→ Your objective
In full and word for word, copy the records that follow.

***

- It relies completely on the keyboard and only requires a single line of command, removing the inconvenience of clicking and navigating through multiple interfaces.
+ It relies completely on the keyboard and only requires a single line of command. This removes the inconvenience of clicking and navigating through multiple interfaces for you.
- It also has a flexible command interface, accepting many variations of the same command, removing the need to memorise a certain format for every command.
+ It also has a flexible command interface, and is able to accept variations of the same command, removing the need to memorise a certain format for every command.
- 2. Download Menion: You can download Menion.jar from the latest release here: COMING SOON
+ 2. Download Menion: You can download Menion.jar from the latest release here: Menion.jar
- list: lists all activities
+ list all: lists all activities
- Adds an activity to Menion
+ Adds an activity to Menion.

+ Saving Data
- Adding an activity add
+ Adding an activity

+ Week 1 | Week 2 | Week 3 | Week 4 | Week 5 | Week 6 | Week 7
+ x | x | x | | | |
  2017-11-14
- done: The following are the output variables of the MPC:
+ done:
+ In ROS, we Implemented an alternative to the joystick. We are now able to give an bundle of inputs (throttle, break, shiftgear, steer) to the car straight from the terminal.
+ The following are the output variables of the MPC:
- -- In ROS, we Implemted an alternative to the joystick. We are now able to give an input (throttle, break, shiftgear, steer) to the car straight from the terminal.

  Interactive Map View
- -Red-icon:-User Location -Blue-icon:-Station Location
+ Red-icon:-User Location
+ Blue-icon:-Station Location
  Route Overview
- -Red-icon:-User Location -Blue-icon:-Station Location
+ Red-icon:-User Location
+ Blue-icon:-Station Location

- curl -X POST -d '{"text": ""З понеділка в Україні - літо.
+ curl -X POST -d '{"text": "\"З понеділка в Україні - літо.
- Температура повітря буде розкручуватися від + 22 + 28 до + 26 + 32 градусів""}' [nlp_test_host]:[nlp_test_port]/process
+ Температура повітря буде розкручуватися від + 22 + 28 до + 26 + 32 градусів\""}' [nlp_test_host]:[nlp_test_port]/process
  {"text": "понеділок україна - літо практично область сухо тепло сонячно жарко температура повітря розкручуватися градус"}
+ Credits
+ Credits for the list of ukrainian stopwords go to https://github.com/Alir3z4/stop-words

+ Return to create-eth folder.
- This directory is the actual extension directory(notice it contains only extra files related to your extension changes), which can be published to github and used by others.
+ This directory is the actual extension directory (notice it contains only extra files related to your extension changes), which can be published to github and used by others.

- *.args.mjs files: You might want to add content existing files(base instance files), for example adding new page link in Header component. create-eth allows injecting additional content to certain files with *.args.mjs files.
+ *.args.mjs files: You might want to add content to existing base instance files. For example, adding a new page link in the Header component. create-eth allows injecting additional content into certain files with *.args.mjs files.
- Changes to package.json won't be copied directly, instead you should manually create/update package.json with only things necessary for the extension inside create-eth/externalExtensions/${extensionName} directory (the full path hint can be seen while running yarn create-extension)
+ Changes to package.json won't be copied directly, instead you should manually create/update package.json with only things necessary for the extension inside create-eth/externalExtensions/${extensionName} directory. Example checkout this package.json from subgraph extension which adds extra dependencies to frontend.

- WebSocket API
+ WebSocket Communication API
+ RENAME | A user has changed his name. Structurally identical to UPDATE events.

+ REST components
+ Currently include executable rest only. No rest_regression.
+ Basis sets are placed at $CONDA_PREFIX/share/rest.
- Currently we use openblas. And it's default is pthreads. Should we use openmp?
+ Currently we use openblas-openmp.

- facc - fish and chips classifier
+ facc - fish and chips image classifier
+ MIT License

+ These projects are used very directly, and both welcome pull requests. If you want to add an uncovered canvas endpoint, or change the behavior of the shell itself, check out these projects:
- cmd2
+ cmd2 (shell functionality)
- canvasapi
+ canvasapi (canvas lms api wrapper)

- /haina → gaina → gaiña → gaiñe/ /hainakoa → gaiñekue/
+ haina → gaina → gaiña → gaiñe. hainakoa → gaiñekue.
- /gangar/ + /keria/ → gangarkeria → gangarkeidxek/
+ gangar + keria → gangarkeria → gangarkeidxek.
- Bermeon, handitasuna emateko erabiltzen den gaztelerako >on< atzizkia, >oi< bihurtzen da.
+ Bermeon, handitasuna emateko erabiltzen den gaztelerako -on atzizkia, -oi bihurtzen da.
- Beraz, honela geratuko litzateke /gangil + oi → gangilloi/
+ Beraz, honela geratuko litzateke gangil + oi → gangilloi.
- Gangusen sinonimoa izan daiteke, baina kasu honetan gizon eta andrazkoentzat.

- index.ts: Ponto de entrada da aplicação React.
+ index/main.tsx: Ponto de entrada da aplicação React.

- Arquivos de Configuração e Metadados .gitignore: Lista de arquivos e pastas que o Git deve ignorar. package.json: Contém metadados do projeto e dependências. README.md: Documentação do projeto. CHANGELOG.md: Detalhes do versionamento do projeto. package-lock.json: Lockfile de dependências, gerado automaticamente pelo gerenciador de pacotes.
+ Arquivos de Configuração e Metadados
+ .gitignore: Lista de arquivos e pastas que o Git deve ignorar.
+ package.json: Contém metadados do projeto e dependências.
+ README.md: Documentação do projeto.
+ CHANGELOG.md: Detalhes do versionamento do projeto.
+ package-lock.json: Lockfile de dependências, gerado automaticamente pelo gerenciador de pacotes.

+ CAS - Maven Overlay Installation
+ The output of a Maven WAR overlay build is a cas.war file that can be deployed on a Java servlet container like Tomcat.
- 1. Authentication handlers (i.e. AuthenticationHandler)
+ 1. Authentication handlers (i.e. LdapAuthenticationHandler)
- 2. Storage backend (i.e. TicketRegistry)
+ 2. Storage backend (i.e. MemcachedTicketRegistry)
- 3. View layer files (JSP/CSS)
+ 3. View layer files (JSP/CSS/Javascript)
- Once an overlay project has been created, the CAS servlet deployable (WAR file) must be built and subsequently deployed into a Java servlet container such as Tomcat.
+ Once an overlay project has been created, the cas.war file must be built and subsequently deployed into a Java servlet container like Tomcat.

***

→ Answer section
- It relies completely on the keyboard and only requires a single line of command, removing the inconvenience of clicking and navigating through multiple interfaces.
+ It relies completely on the keyboard and only requires a single line of command. This removes the inconvenience of clicking and navigating through multiple interfaces for you.
- It also has a flexible command interface, accepting many variations of the same command, removing the need to memorise a certain format for every command.
+ It also has a flexible command interface, and is able to accept variations of the same command, removing the need to memorise a certain format for every command.
- 2. Download Menion: You can download Menion.jar from the latest release here: COMING SOON
+ 2. Download Menion: You can download Menion.jar from the latest release here: Menion.jar
- list: lists all activities
+ list all: lists all activities
- Adds an activity to Menion
+ Adds an activity to Menion.

+ Saving Data
- Adding an activity add
+ Adding an activity

+ Week 1 | Week 2 | Week 3 | Week 4 | Week 5 | Week 6 | Week 7
+ x | x | x | | | |
  2017-11-14
- done: The following are the output variables of the MPC:
+ done:
+ In ROS, we Implemented an alternative to the joystick. We are now able to give an bundle of inputs (throttle, break, shiftgear, steer) to the car straight from the terminal.
+ The following are the output variables of the MPC:
- -- In ROS, we Implemted an alternative to the joystick. We are now able to give an input (throttle, break, shiftgear, steer) to the car straight from the terminal.

  Interactive Map View
- -Red-icon:-User Location -Blue-icon:-Station Location
+ Red-icon:-User Location
+ Blue-icon:-Station Location
  Route Overview
- -Red-icon:-User Location -Blue-icon:-Station Location
+ Red-icon:-User Location
+ Blue-icon:-Station Location

- curl -X POST -d '{"text": ""З понеділка в Україні - літо.
+ curl -X POST -d '{"text": "\"З понеділка в Україні - літо.
- Температура повітря буде розкручуватися від + 22 + 28 до + 26 + 32 градусів""}' [nlp_test_host]:[nlp_test_port]/process
+ Температура повітря буде розкручуватися від + 22 + 28 до + 26 + 32 градусів\""}' [nlp_test_host]:[nlp_test_port]/process
  {"text": "понеділок україна - літо практично область сухо тепло сонячно жарко температура повітря розкручуватися градус"}
+ Credits
+ Credits for the list of ukrainian stopwords go to https://github.com/Alir3z4/stop-words

+ Return to create-eth folder.
- This directory is the actual extension directory(notice it contains only extra files related to your extension changes), which can be published to github and used by others.
+ This directory is the actual extension directory (notice it contains only extra files related to your extension changes), which can be published to github and used by others.

- *.args.mjs files: You might want to add content existing files(base instance files), for example adding new page link in Header component. create-eth allows injecting additional content to certain files with *.args.mjs files.
+ *.args.mjs files: You might want to add content to existing base instance files. For example, adding a new page link in the Header component. create-eth allows injecting additional content into certain files with *.args.mjs files.
- Changes to package.json won't be copied directly, instead you should manually create/update package.json with only things necessary for the extension inside create-eth/externalExtensions/${extensionName} directory (the full path hint can be seen while running yarn create-extension)
+ Changes to package.json won't be copied directly, instead you should manually create/update package.json with only things necessary for the extension inside create-eth/externalExtensions/${extensionName} directory. Example checkout this package.json from subgraph extension which adds extra dependencies to frontend.

- WebSocket API
+ WebSocket Communication API
+ RENAME | A user has changed his name. Structurally identical to UPDATE events.

+ REST components
+ Currently include executable rest only. No rest_regression.
+ Basis sets are placed at $CONDA_PREFIX/share/rest.
- Currently we use openblas. And it's default is pthreads. Should we use openmp?
+ Currently we use openblas-openmp.

- facc - fish and chips classifier
+ facc - fish and chips image classifier
+ MIT License

+ These projects are used very directly, and both welcome pull requests. If you want to add an uncovered canvas endpoint, or change the behavior of the shell itself, check out these projects:
- cmd2
+ cmd2 (shell functionality)
- canvasapi
+ canvasapi (canvas lms api wrapper)

- /haina → gaina → gaiña → gaiñe/ /hainakoa → gaiñekue/
+ haina → gaina → gaiña → gaiñe. hainakoa → gaiñekue.
- /gangar/ + /keria/ → gangarkeria → gangarkeidxek/
+ gangar + keria → gangarkeria → gangarkeidxek.
- Bermeon, handitasuna emateko erabiltzen den gaztelerako >on< atzizkia, >oi< bihurtzen da.
+ Bermeon, handitasuna emateko erabiltzen den gaztelerako -on atzizkia, -oi bihurtzen da.
- Beraz, honela geratuko litzateke /gangil + oi → gangilloi/
+ Beraz, honela geratuko litzateke gangil + oi → gangilloi.
- Gangusen sinonimoa izan daiteke, baina kasu honetan gizon eta andrazkoentzat.

- index.ts: Ponto de entrada da aplicação React.
+ index/main.tsx: Ponto de entrada da aplicação React.

- Arquivos de Configuração e Metadados .gitignore: Lista de arquivos e pastas que o Git deve ignorar. package.json: Contém metadados do projeto e dependências. README.md: Documentação do projeto. CHANGELOG.md: Detalhes do versionamento do projeto. package-lock.json: Lockfile de dependências, gerado automaticamente pelo gerenciador de pacotes.
+ Arquivos de Configuração e Metadados
+ .gitignore: Lista de arquivos e pastas que o Git deve ignorar.
+ package.json: Contém metadados do projeto e dependências.
+ README.md: Documentação do projeto.
+ CHANGELOG.md: Detalhes do versionamento do projeto.
+ package-lock.json: Lockfile de dependências, gerado automaticamente pelo gerenciador de pacotes.

+ CAS - Maven Overlay Installation
+ The output of a Maven WAR overlay build is a cas.war file that can be deployed on a Java servlet container like Tomcat.
- 1. Authentication handlers (i.e. AuthenticationHandler)
+ 1. Authentication handlers (i.e. LdapAuthenticationHandler)
- 2. Storage backend (i.e. TicketRegistry)
+ 2. Storage backend (i.e. MemcachedTicketRegistry)
- 3. View layer files (JSP/CSS)
+ 3. View layer files (JSP/CSS/Javascript)
- Once an overlay project has been created, the CAS servlet deployable (WAR file) must be built and subsequently deployed into a Java servlet container such as Tomcat.
+ Once an overlay project has been created, the cas.war file must be built and subsequently deployed into a Java servlet container like Tomcat.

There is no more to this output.